My 85 mother in law (MIL) became an amputee (above leg) ten years ago. She’s never recovered, physically or emotionally. She lives with hubby, 83 (FIL) in a 3 bedroom townhouse high on a hill. She doesn’t drive and he won’t for long.
She walks with a cane (rarely) or uses a wheelchair and is housebound due to the hill.
Recently I found a 1.5 bedroom unit in an independent living situation, five minutes from where they currently live. It is immaculate and highly regarded. It is north facing with a beautiful garden outlook, on the ground floor, with flat access from the unit less than 50 metres to the dining room, library, and more. Every person I watched or talked to there told me how much they love living there, and staff greeted residents by name.
The grounds are extensive, with beautiful gardens, lots of activities and places to be outside. Her best friend lives 5 minutes away and is allowed to dine with them any time.
A deposit has been made at the request of FIL, who changed his mind the following day. He said he’s “not ready to move yet” because he wants to watch his potted pansies flower and listen to the races without headphones.
We have about six weeks to decide and want to proceed. The quality of life for my MIL, particularly when she is a widow, will not present itself again. Alternative options require two-year waiting lists and cannot compare to the safety, security and happiness that this arrangement will provide to a severely incapacitated person.
We have tried every gentle way we can to help them to see what great advantages there would be living in this place. I said they would only need a full fridge and overnight bags and I would do the rest. They also have six months grace in case they change their mind and can get all their money back, except the rent used to date.
The MIL won’t say anything, and does what FIL says. He is quite brash and overbearing and has not taken her needs into account at all, or maybe is just unable to.
Ongoing ACAT care has been arranged, so life will be comfortable and easy with many benefits they don’t currently have. They can do as much or little as they like, fully supported. They can even take a bus to visit their well-loved shops to do their errands, no driving required.
How do we convince them (FIL)to take the chance, without browbeating them?
Thanks in advance for your helpful suggestions xoxo
4 Replies 4

demonblaster
Blue Voices Member
Blue Voices Member

Hi Deniseisascorpio welcome and thanks for posting

This is a difficult for you especially knowing what great benefits they'd have.

Fil could probably take his potted Pansies so could still look after them and he'd be able to hear the races without earphones being in a unit of their own?

I think its too good an opportunity to pass by so keeping at it would be the way to go although the resistance would be difficult theres so many advantages for them both.

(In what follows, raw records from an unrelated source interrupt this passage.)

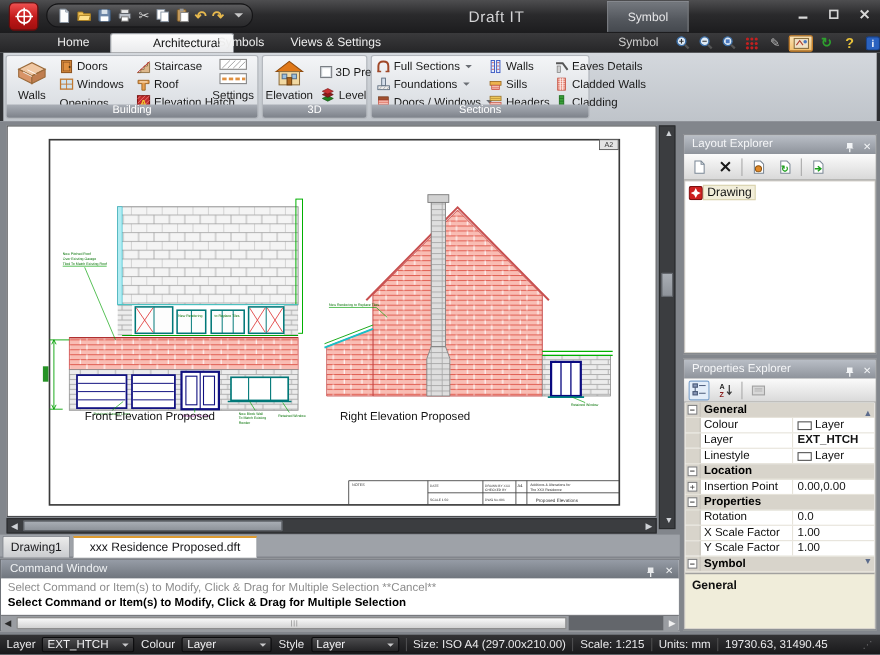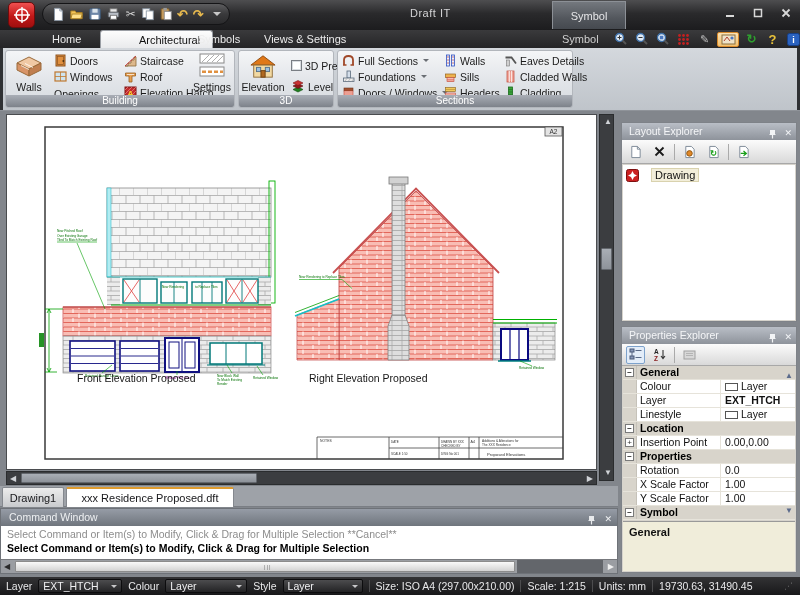"Draft IT" .apptitle { font-size: 11px -> 14px; left: 410px -> 426px }
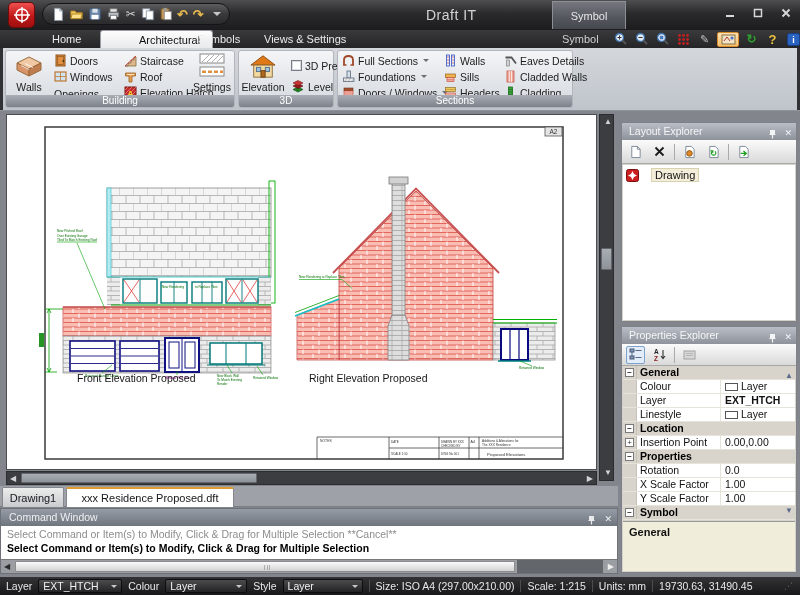"Full Sections" div.grp { width: 236px -> 199px }
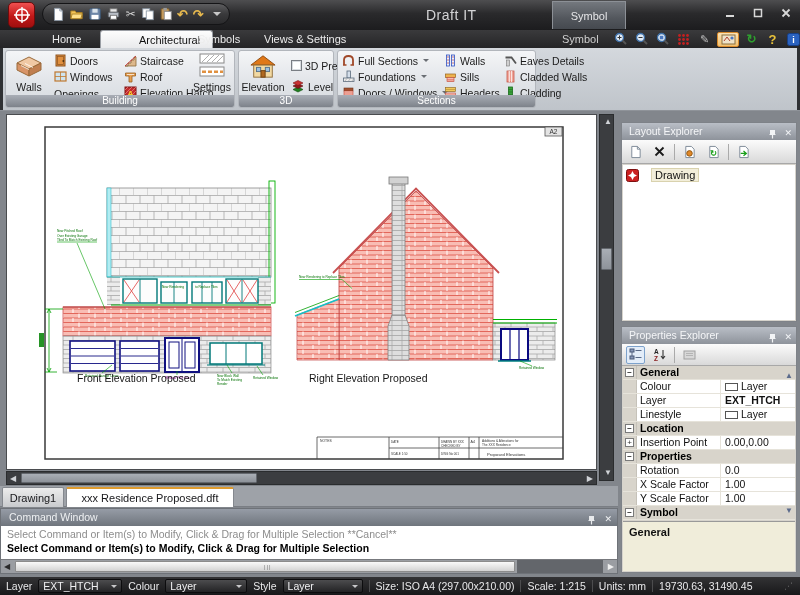"Drawing" .leitem { gap: 12px -> 0 }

I think whats in your favour is that they have 6 mths to pull out if they wanted but doubt they would from the sounds of it.

Do you think a visit from someone in management could help sway them or maybe involve their GP?

Lovely that their friend can have a meal with them too.

Do you think writing a list of the advantages that they could look at could help as there really seems to be so many plusses.

I imagine moving is unsettling at this age even though you so kindly are willing to do that for them.

How much longer do you have before a decisions made I'd think maybe not too long. Thing is this is going to benefit them both and they'd be around people similar ages and so much to do.

Very best of luck darl they're lucky to have you by their sides.

Be interested in hearing how you get on ☺

Croix
Community Champion
Community Champion

Dear Deniseisascorpio~

Well, I'm sure to a person outside looking on it would seem a no-brainer that your in-laws should move, and your post sets this out and your frustration that this opportunity, and all your work in setting it up has stalled.

So I guess you have to ask yourself what is really going on. I'm not sure that the reasons your FIL gave are the entire picture. People when they are nearing the end of their lives have a different view of things and their values are not what one might expect.

On of the things that many older folk wish is to remain in their home, and would put up with a fair degree of privation to do so. Another of course is reluctance so change something that sort of works for the unknown.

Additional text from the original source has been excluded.